- Amo Township, Minnesota Location within the state of Minnesota Amo Township, Minnesota Amo Township, Minnesota (the United States)
- Coordinates: 43°58′55″N 95°16′33″W﻿ / ﻿43.98194°N 95.27583°W
- Country: United States
- State: Minnesota
- County: Cottonwood

Area
- • Total: 35.8 sq mi (92.8 km^{2})
- • Land: 35.1 sq mi (91.0 km^{2})
- • Water: 0.69 sq mi (1.8 km^{2})
- Elevation: 1,447 ft (441 m)

Population (2010)
- • Total: 132
- • Density: 3.76/sq mi (1.45/km^{2})
- Time zone: UTC-6 (Central (CST))
- • Summer (DST): UTC-5 (CDT)
- FIPS code: 27-01441
- GNIS feature ID: 0663430

= Amo Township, Cottonwood County, Minnesota =

Amo Township is a township in Cottonwood County, Minnesota, United States. The population was 132 at the 2010 census.

Amo Township was organized in 1873. The name Amo is derived from Latin, meaning "I love".

==Geography==
According to the United States Census Bureau, the township has a total area of 35.8 sqmi, of which 35.1 sqmi is land and 0.7 sqmi, or 1.98%, is water.

==Demographics==
As of the census of 2000, there were 140 people, 52 households, and 40 families residing in the township. The population density was 4.0 PD/sqmi. There were 63 housing units at an average density of 1.8 /sqmi. The racial makeup of the township was 100.00% White.
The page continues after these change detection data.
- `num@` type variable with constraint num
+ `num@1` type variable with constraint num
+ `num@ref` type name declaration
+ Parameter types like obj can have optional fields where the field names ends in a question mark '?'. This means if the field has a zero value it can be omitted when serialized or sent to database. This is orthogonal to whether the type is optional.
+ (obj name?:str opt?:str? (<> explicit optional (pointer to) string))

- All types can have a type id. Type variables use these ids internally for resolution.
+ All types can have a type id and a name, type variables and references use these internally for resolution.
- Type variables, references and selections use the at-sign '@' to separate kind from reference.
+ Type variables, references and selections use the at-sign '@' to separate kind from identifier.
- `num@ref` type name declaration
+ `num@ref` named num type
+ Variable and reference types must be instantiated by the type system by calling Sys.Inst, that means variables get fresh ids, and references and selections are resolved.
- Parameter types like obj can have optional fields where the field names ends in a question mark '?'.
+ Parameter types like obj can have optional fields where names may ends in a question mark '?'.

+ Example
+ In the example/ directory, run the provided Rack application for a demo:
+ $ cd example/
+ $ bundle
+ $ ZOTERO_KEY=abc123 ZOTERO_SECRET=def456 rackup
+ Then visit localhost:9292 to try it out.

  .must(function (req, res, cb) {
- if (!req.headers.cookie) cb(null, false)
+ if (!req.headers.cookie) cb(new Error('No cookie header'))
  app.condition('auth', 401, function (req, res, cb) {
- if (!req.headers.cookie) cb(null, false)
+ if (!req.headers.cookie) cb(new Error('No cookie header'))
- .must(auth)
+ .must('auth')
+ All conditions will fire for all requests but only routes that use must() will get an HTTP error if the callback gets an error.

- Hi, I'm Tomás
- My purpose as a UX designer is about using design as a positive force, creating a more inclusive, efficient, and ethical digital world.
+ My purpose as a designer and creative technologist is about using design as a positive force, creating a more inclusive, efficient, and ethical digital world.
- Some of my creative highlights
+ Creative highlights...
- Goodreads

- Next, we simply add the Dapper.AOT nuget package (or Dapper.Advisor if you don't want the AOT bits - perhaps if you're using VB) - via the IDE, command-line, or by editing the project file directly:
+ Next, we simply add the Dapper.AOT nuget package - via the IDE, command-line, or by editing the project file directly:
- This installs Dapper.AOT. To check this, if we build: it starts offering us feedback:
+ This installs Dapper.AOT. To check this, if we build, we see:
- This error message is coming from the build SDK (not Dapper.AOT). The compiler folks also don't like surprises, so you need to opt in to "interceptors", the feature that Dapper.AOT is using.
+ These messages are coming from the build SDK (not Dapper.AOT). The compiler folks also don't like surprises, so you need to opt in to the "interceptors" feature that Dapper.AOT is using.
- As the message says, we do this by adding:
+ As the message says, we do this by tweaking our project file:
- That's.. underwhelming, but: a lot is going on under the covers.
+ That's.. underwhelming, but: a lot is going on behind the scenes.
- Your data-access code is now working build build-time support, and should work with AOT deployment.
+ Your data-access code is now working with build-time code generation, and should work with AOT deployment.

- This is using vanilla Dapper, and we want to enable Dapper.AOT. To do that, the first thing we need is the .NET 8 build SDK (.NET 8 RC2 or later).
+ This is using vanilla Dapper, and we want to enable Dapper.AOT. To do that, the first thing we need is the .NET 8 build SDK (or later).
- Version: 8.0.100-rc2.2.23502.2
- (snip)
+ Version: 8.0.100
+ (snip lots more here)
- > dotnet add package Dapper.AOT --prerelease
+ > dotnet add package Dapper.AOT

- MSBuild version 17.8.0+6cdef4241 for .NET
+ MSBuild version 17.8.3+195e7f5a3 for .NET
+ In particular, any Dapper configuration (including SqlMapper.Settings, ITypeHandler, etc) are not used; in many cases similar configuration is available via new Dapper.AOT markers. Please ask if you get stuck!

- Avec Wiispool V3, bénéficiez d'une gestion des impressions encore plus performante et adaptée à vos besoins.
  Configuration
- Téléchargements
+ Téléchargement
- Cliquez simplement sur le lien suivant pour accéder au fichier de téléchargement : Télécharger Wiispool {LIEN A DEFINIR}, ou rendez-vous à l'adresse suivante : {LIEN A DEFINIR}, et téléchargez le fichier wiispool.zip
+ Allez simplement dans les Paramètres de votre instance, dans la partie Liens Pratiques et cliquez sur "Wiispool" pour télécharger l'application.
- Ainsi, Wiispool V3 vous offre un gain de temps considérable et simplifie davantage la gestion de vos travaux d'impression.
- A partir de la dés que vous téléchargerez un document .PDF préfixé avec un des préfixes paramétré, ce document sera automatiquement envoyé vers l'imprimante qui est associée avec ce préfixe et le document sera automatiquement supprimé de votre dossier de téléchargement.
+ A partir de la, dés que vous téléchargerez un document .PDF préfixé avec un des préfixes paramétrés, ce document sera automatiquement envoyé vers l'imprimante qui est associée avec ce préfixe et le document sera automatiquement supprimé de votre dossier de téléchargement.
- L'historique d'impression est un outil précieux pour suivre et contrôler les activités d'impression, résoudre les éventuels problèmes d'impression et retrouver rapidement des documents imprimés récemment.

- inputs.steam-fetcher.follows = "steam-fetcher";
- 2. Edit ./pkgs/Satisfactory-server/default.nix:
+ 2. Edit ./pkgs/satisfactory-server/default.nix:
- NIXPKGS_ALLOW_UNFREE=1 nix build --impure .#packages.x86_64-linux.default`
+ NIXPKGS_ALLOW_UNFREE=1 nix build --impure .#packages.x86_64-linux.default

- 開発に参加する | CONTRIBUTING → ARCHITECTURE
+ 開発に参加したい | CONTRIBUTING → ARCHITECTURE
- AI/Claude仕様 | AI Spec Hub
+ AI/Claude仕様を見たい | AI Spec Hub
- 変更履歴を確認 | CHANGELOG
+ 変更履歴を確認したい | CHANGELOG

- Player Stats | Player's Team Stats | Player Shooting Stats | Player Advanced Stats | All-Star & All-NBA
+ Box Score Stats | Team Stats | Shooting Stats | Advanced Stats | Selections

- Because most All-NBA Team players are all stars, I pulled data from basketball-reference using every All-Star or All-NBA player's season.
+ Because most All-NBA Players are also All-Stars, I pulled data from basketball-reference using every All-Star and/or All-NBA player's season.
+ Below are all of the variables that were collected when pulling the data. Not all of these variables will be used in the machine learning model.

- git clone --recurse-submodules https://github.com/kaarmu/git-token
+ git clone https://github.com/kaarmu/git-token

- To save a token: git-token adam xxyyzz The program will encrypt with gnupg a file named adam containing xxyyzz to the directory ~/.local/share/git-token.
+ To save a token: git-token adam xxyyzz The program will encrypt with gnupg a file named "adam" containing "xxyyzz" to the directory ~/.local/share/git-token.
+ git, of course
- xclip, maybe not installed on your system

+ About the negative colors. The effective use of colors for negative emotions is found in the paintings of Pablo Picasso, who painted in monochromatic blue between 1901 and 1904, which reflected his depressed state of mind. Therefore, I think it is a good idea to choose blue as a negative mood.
There were 52 households, out of which 36.5% had children under the age of 18 living with them, 73.1% were married couples living together, 3.8% had a female householder with no husband present, and 21.2% were non-families. 17.3% of all households were made up of individuals, and 7.7% had someone living alone who was 65 years of age or older. The average household size was 2.69 and the average family size was 3.07.

In the township the population was spread out, with 28.6% under the age of 18, 5.7% from 18 to 24, 27.1% from 25 to 44, 28.6% from 45 to 64, and 10.0% who were 65 years of age or older. The median age was 40 years. For every 100 females, there were 102.9 males. For every 100 females age 18 and over, there were 117.4 males.

The median income for a household in the township was $55,625, and the median income for a family was $65,625. Males had a median income of $28,750 versus $19,000 for females. The per capita income for the township was $25,945. There were 6.1% of families and 13.5% of the population living below the poverty line, including 26.2% of under eighteens and 37.5% of those over 64.

==Politics==
Amo Township is located in Minnesota's 1st congressional district, represented by Jim Hagedorn, a Republican. At the state level, Amo Township is located in Senate District 22, represented by Republican Doug Magnus, and in House District 22B, represented by Republican Rod Hamilton.